What You Need to Know
- Most parts of the prohibited transaction exemption took effect on Feb. 16, 2021.
- But the DOL agreed not to enforce until June 30, 2022, the specific rollover documentation and disclosure requirements.
- July 1 is the deadline for internal rollover analysis and corresponding disclosure requirements to commence.
The Department of Labor’s Prohibited Transaction Exemption 2020-02 became effective on Feb. 16, 2021. But the Labor Department provided transitional relief through Jan. 31, 2022 — as well as specific relief until June 30, 2022, which is important for advisors to know.
Mainly, the DOL agreed not to enforce until June 30, 2022, the specific rollover documentation and disclosure requirements (i.e., internal rollover analysis and corresponding reasons for rollover recommendation) as required by the PTE.

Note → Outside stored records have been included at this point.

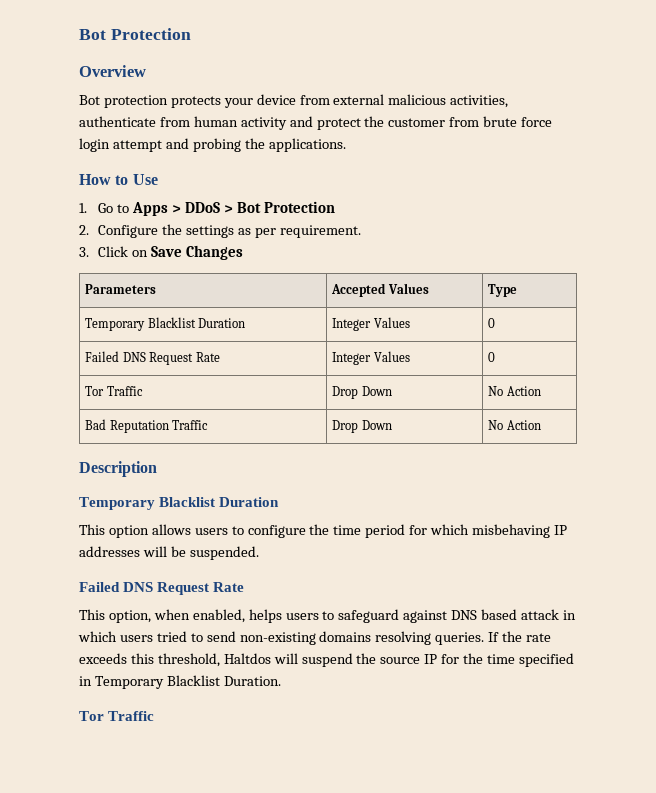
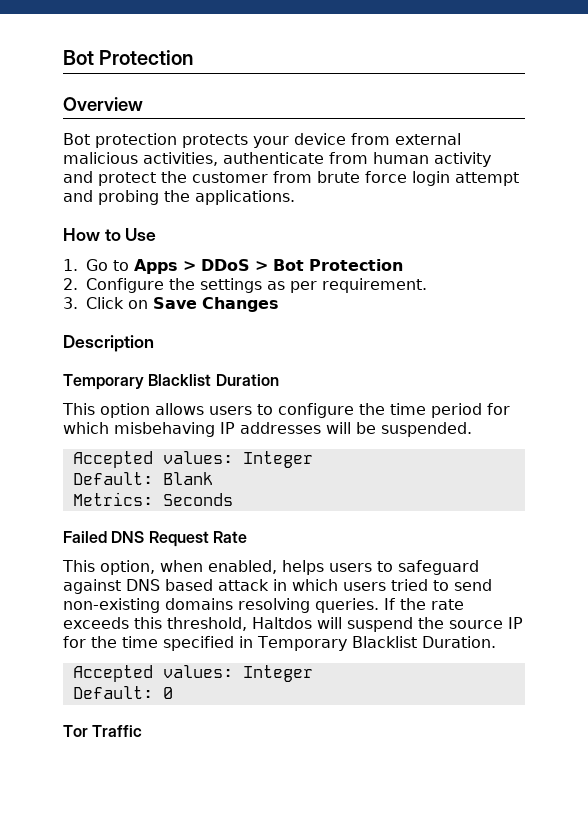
- Parameters | Accepted Values | Type
- Temporary Blacklist Duration | Integer Values | 0
- Failed DNS Request Rate | Integer Values | 0
- Tor Traffic | Drop Down | No Action
- Bad Reputation Traffic | Drop Down | No Action
  This option allows users to configure the time period for which misbehaving IP addresses will be suspended.
+ Accepted values: Integer
+ Default: Blank
+ Metrics: Seconds
  If the rate exceeds this threshold, Haltdos will suspend the source IP for the time specified in Temporary Blacklist Duration.
+ Accepted values: Integer
+ Default: 0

If an advisory firm recommends that a client roll over their retirement plan assets into an account to be managed by the firm (including from a current IRA), this creates both a conflict of interest and a prohibited transaction under the above-referenced PTE if the firm will earn new (or increase its current) compensation, or derive some other added economic benefit from such a rollover.
In conjunction with any such rollover recommendation, the firm should rely on the PTE exemptions below. For an exemption, the firm will need to demonstrate and document why such a recommendation was in the client’s best interest, which can include the client’s receipt of added services (i.e., planning and consulting services), lower fund expense ratios, more advantageous fund selection, etc.
Compliance with Impartial Conduct Standards is achieved by:
- Providing investment advice that is in the client’s best interest.
- Charging only reasonable compensation.
- Making no materially misleading statements about the rollover and corresponding investment transaction(s).
- Seeking to obtain the best execution of the investment transaction(s) reasonably available under the circumstances.
Further, the firm will need to provide a written fiduciary acknowledgment. This means it needs to provide a corresponding written disclosure to the client acknowledging that the firm and its representatives are fiduciaries under ERISA, the Code or both, as applicable. A written description regarding the services to be provided and the firm’s (and representative’s) material conflicts of interest must also be provided to the client.